Asynchronous Active Learning with Distributed Label Querying

Asynchronous Active Learning with Distributed Label Querying

Sheng-Jun Huang, Chen-Chen Zong, Kun-Peng Ning, Hai-Bo Ye

Proceedings of the Thirtieth International Joint Conference on Artificial Intelligence
Main Track. Pages 2570-2576. https://doi.org/10.24963/ijcai.2021/354

Active learning tries to learn an effective model with lowest labeling cost. Most existing active learning methods work in a synchronous way, which implies that the label querying can be performed only after the model updating in each iteration. While training models is usually time-consuming, it may lead to serious latency between two queries, especially in the crowdsourcing environments where there are many online annotators working simultaneously. This will significantly decrease the labeling efficiency and strongly limit the application of active learning in real tasks.
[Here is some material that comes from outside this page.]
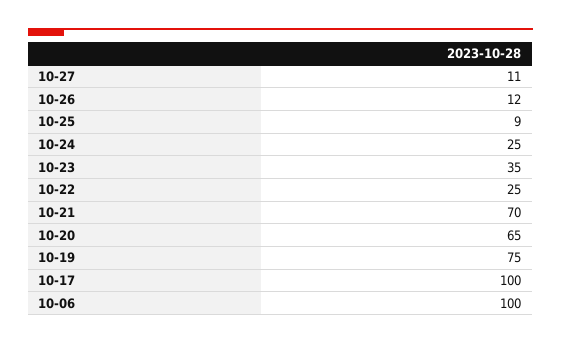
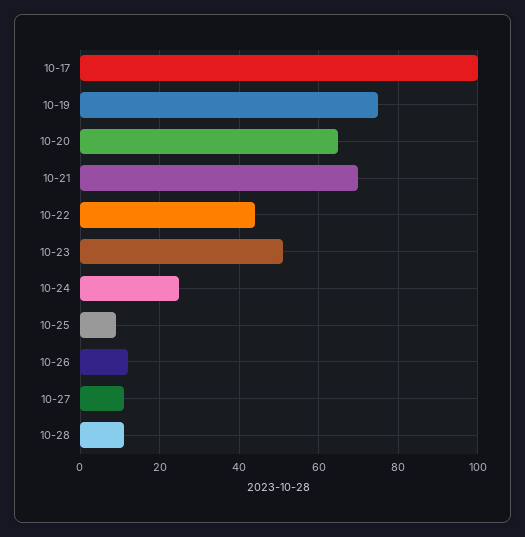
10-23: 35 -> 50
10-22: 25 -> 45
10-06: 100 -> none
10-28: none -> 10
To overcome this challenge, we propose a multi-server multi-worker framework for asynchronous active learning in the distributed environment. By maintaining two shared pools of candidate queries and labeled data respectively, the servers, the workers and the annotators efficiently corporate with each other without synchronization. Moreover, diverse sampling strategies from distributed workers are incorporated to select the most useful instances for model improving. Both theoretical analysis and experimental study validate the effectiveness of the proposed approach.
Keywords:
Machine Learning: Active Learning
Machine Learning: Weakly Supervised Learning
Machine Learning: Semi-Supervised Learning